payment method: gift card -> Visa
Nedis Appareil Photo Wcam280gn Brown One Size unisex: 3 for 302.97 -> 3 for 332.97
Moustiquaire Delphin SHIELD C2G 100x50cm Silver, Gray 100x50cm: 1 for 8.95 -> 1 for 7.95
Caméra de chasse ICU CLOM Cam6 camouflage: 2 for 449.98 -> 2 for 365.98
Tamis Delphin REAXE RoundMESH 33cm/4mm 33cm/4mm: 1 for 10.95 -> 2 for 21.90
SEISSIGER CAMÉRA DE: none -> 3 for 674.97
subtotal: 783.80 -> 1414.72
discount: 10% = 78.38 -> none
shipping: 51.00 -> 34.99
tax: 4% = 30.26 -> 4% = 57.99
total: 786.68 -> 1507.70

::::::

- **PROBLEM REQUIREMENTS**
Copy out every line from the data above that has "Delphin" in it.

- **ANSWER SPACE**
Moustiquaire Delphin SHIELD C2G 100x50cm Silver, Gray 100x50cm: 1 for 8.95 -> 1 for 7.95
Tamis Delphin REAXE RoundMESH 33cm/4mm 33cm/4mm: 1 for 10.95 -> 2 for 21.90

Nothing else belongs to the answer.